> **EXERCISE DESCRIPTION**: Set out each line from the following listing that includes the word "gyroscope".

> **SUPPLIED RECORDS**:
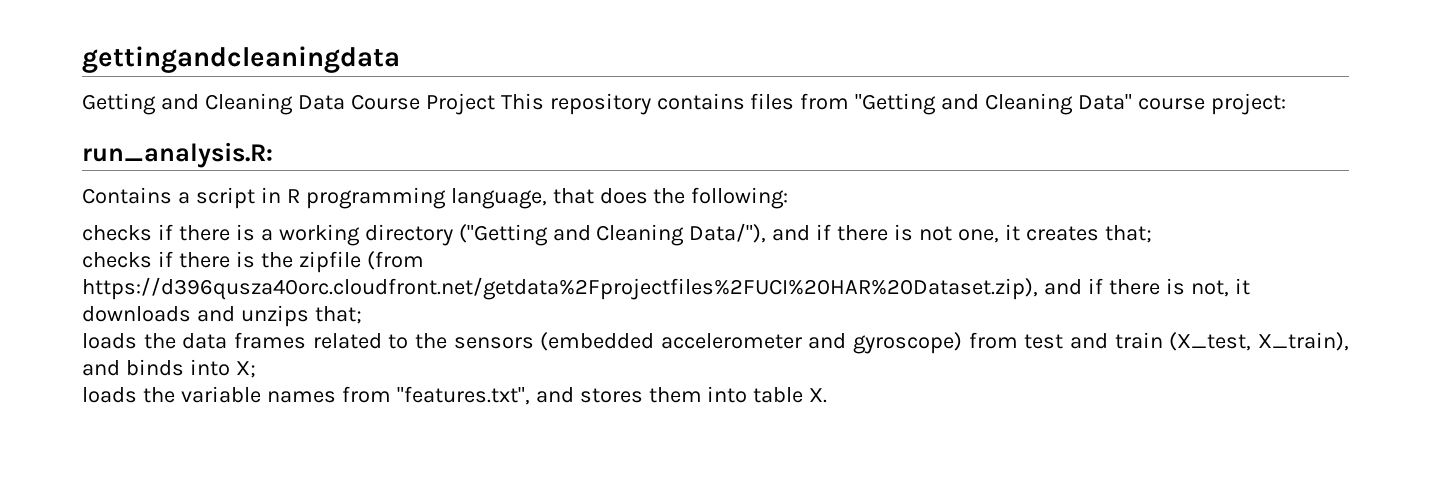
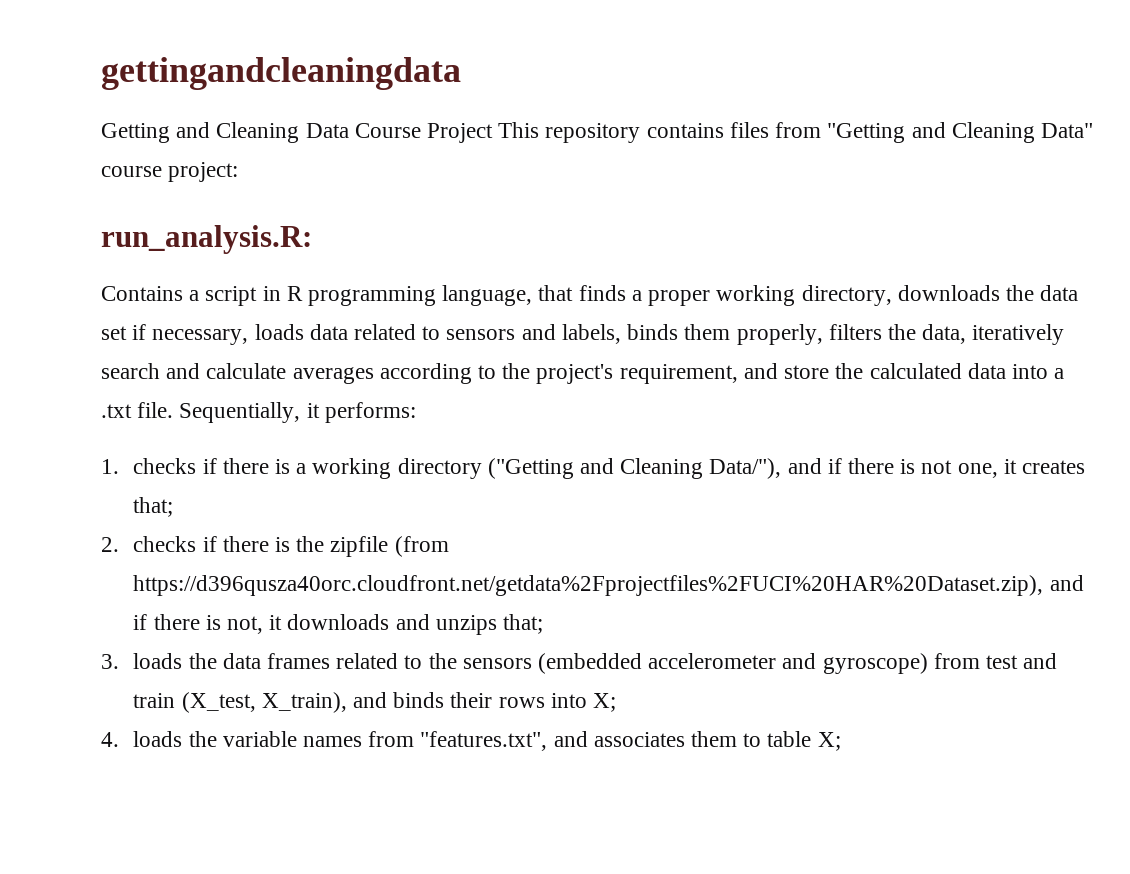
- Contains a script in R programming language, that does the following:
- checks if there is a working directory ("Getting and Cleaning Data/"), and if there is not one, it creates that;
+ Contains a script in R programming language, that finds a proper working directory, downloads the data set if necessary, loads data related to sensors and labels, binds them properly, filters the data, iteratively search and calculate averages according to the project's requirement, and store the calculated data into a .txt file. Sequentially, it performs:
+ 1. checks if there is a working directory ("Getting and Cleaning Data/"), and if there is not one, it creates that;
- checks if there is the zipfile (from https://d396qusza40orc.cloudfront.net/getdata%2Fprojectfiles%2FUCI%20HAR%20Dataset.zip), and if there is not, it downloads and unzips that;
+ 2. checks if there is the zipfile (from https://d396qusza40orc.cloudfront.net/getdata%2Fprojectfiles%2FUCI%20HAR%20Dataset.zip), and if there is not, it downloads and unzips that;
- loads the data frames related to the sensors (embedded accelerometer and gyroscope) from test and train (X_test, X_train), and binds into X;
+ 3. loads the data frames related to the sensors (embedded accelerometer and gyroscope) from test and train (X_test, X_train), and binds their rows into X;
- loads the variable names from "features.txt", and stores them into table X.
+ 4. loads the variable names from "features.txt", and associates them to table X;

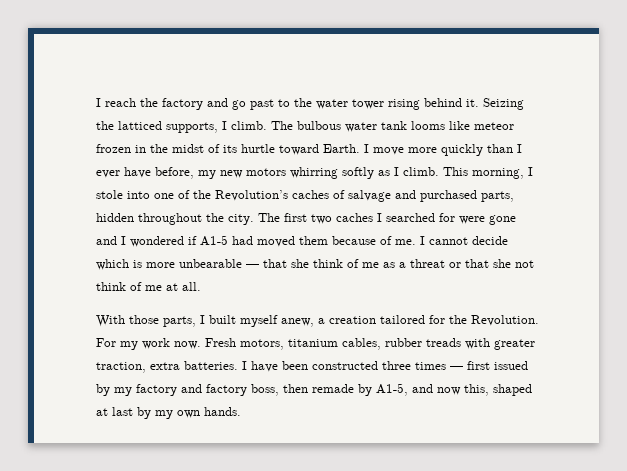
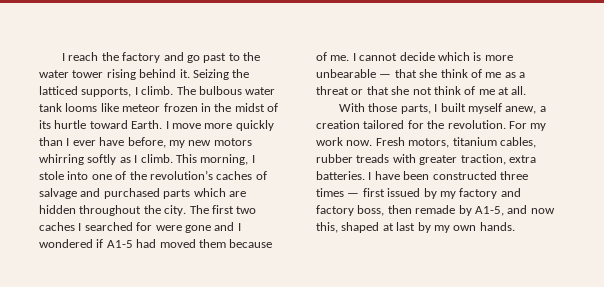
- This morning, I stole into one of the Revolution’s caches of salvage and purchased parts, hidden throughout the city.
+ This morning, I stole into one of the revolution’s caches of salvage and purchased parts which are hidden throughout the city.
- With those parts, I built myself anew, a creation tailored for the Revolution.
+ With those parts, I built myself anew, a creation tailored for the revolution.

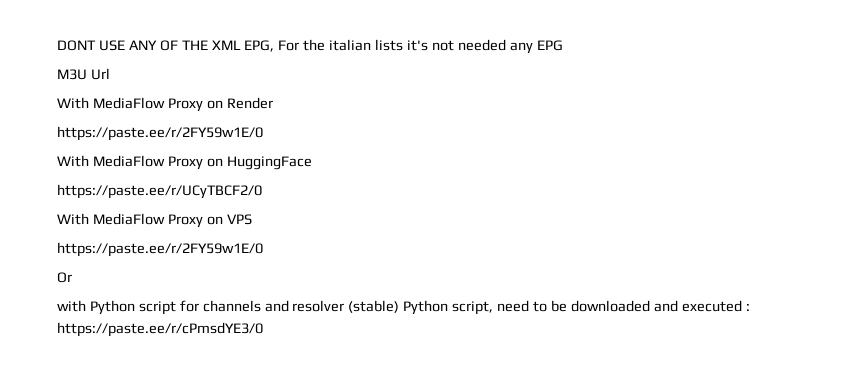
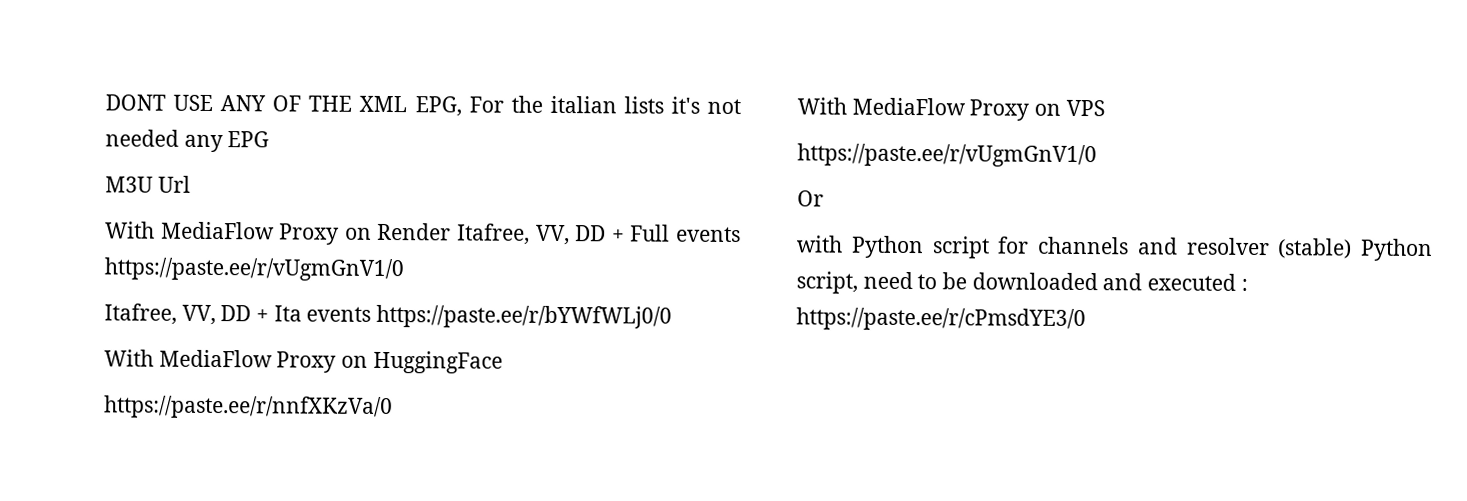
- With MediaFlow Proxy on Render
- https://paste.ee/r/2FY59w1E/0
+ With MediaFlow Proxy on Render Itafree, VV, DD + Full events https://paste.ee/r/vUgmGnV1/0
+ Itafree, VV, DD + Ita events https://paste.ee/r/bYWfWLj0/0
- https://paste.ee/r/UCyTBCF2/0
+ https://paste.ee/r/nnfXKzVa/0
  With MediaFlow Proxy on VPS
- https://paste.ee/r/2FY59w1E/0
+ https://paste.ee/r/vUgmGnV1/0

> **PROBLEM SOLUTION**:
- loads the data frames related to the sensors (embedded accelerometer and gyroscope) from test and train (X_test, X_train), and binds into X;
+ 3. loads the data frames related to the sensors (embedded accelerometer and gyroscope) from test and train (X_test, X_train), and binds their rows into X;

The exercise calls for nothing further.